= WORK INSTRUCTIONS =
Beginning with the line that holds "[277,435,380,454] and scripts", set down each line of the data below through the very last, exactly as given, and nothing beyond that.

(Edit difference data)
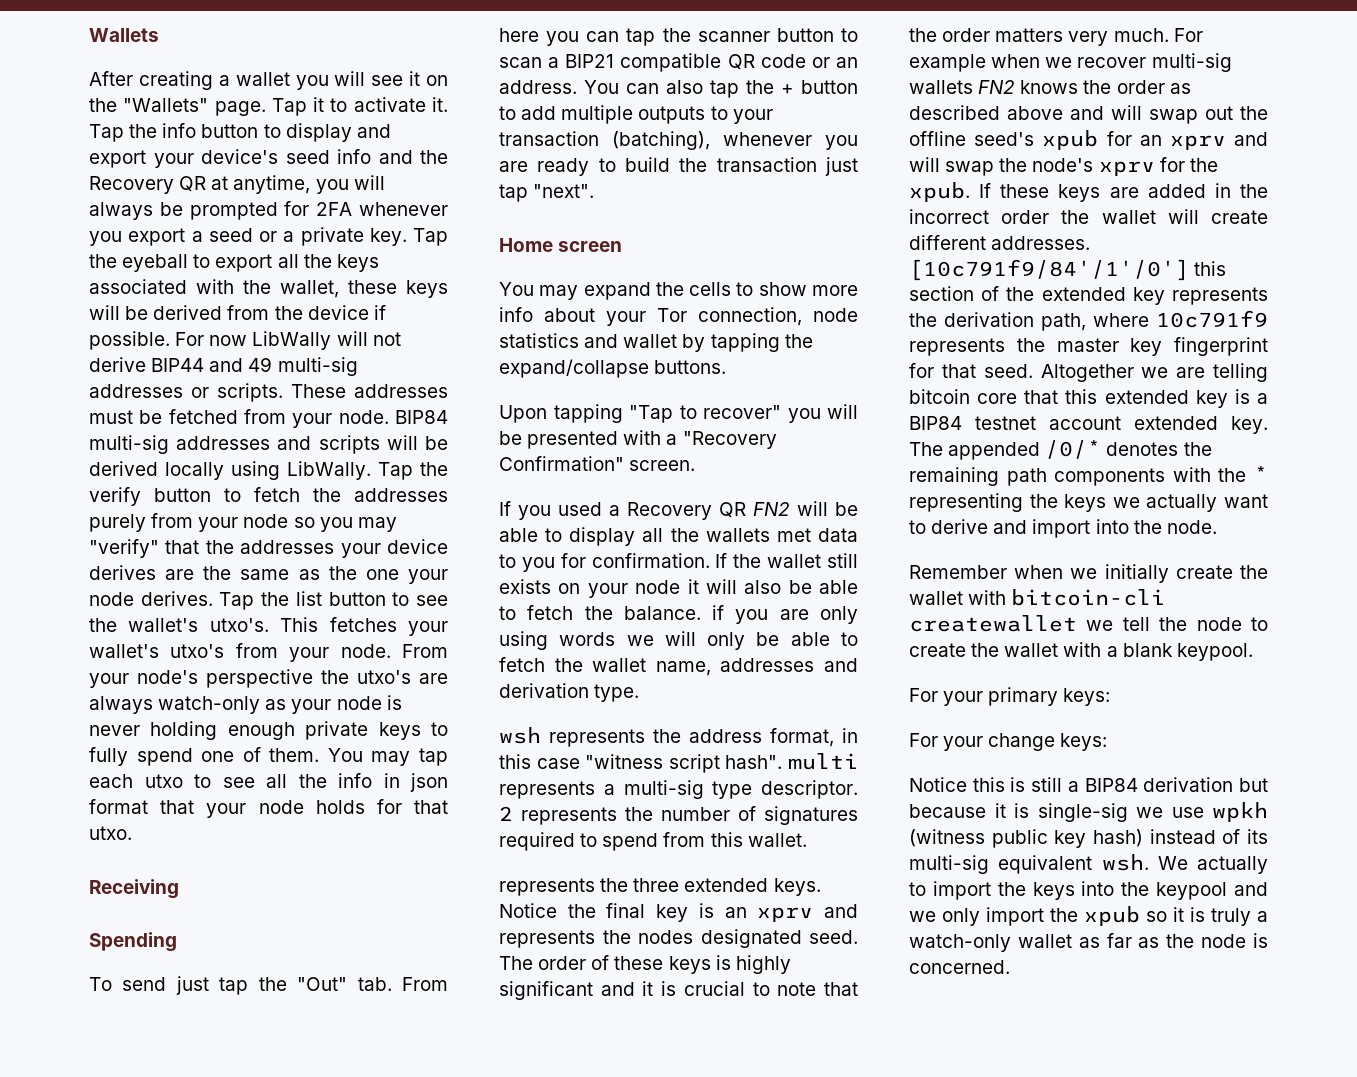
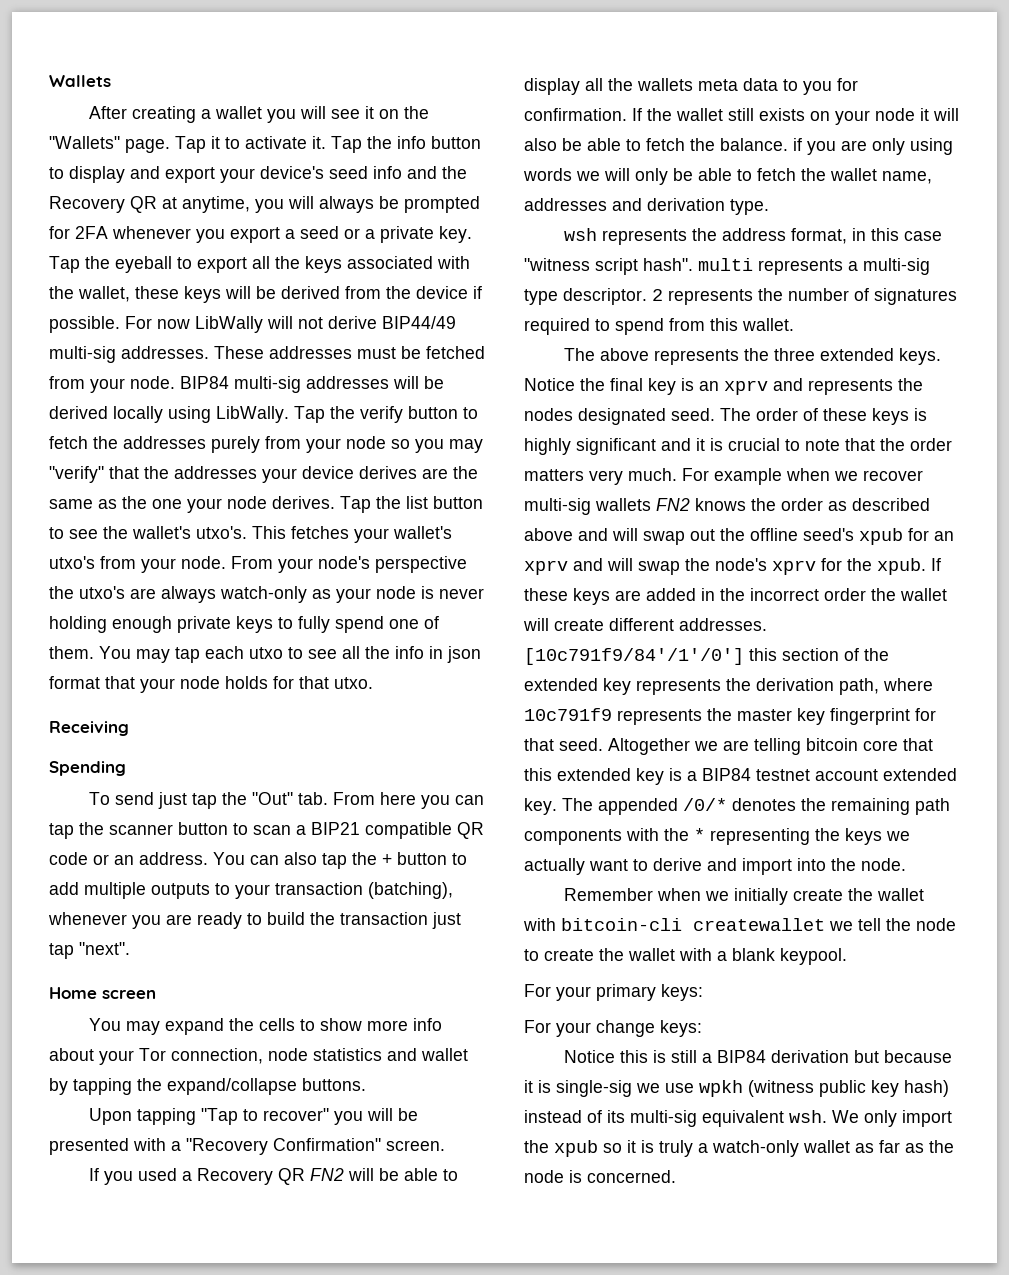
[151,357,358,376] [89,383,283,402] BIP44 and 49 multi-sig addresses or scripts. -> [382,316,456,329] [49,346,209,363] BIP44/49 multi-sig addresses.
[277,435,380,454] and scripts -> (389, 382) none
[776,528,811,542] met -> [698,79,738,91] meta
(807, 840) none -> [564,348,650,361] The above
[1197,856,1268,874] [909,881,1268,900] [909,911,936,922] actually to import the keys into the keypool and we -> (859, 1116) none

= EXERCISE SOLUTION =
[277,435,380,454] and scripts -> (389, 382) none
[776,528,811,542] met -> [698,79,738,91] meta
(807, 840) none -> [564,348,650,361] The above
[1197,856,1268,874] [909,881,1268,900] [909,911,936,922] actually to import the keys into the keypool and we -> (859, 1116) none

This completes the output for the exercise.